Most LLM-based HLS repair systems are half-baked: they stop after compilation or C simulation, feed raw tool logs into the model, and pray. That brittle approach dies the moment you hit a C/RTL co-simulation mismatch or a synthesis crash. A new paper from the team behind arXiv:2606.28409 finally treats C-to-HLS-C conversion as what it is—a closed-loop generation-verification-diagnosis-repair problem, with strict evidence isolation across Xilinx Vitis’s full four-stage pipeline.

Three Components That Make This Work

The workflow breaks into cooperating agents that loop until all four stages pass. First, a Progressive Mismatch Localization Chain (PMLC) takes a failed CSim or CoSim log, normalizes it, runs backward AST slicing on the source, and inserts instrumentation probes into the dual-trace (C and RTL) simulation output. That’s not magic—it’s structured debugging that produces localizable mismatch locations instead of a wall of compiler vomit.

Second, a typed-query, two-stage evidence RAG pulls from a self-evolving, family-routed repair-card pool. Cards are organized by HLS design family (control-heavy vs datapath-heavy, loop vs pipeline, etc.) and each card records the exact mismatch pattern, the fix applied, and the verification outcome. The RAG layer answers two query types: “what fix worked for this log pattern?” and “what instrumentation points reveal the mismatch?” This is not a generic vector store—it’s a curated, versioned repair memory that grows with every successful run.

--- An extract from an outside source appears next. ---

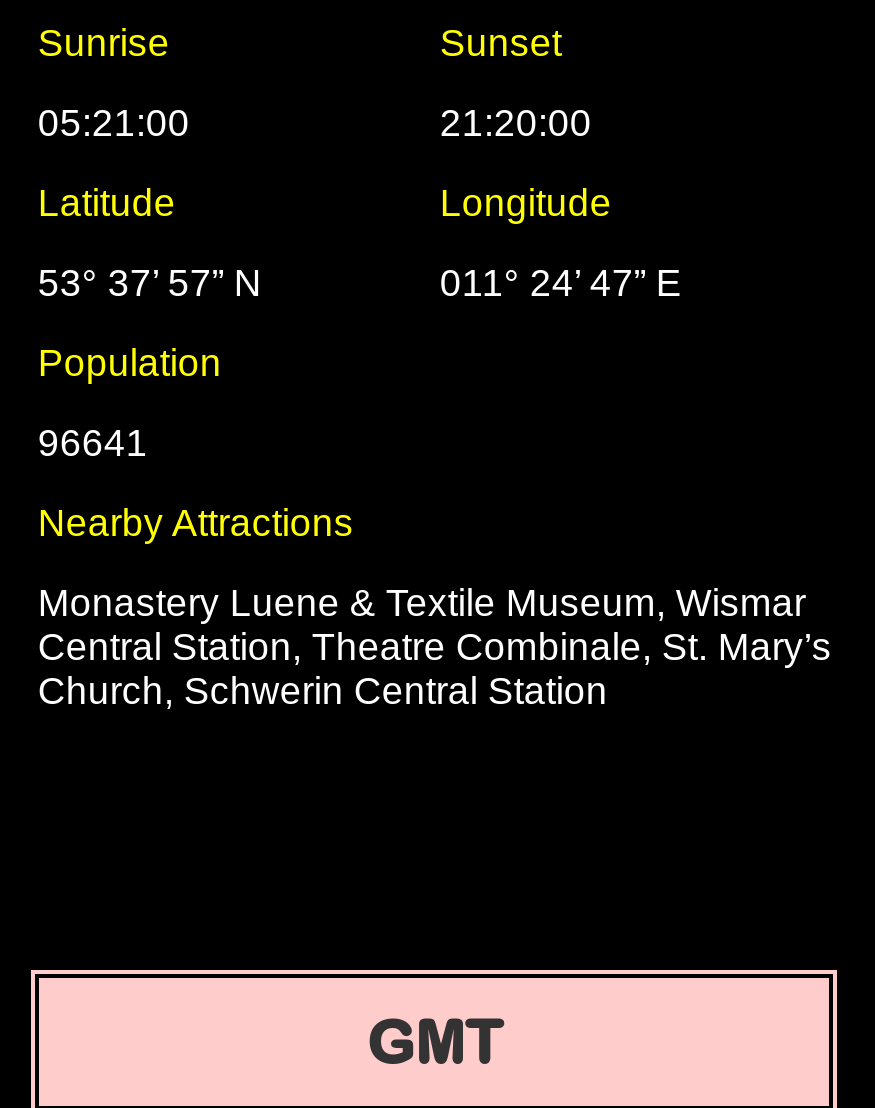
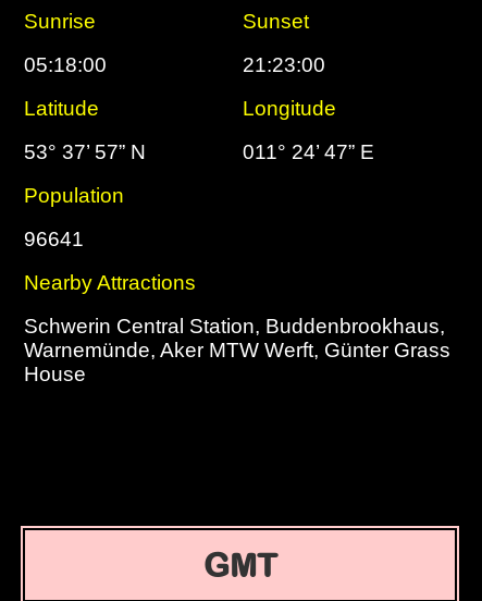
[38,102,190,144] 05:21:00 -> [24,53,107,76] 05:18:00
[440,102,592,144] 21:20:00 -> [243,53,326,76] 21:23:00
[38,582,832,712] Monastery Luene & Textile Museum, Wismar | Central Station, Theatre Combinale, St. Mary’s | Church, Schwerin Central Station -> [24,315,451,385] Schwerin Central Station, Buddenbrookhaus, | Warnemünde, Aker MTW Werft, Günter Grass | House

Concrete Results That Move the Needle

Experimental comparisons against several unnamed “comparable state-of-the-art models” show the evidence-driven agent substantially outperforming on the full pipeline. The abstract doesn’t cite percentages, but the claim is clear: by closing the loop through all four Vitis stages (compilation, CSim, synthesis, CoSim), the agent catches mismatches that single-stage or raw-log-feed systems miss. The PMLC alone explains why: raw logs don’t point at the offending line; AST backward slicing and dual-trace instrumentation do.

What This Enables

This architecture turns HLS toolchain repair from a manual, trial-and-error slog into an automated, memory-augmented process. The repair-card pool learns over time—each new design family seeds a routing tree that makes future conversions faster. Next up: extending PMLC to other HLS tools (Intel oneAPI, AMD Vitis) and to multi-clock designs where timing mismatches explode. For now, anyone struggling with FPGA acceleration of C algorithms finally has an LLM pipeline that doesn’t go blind at the first CoSim failure.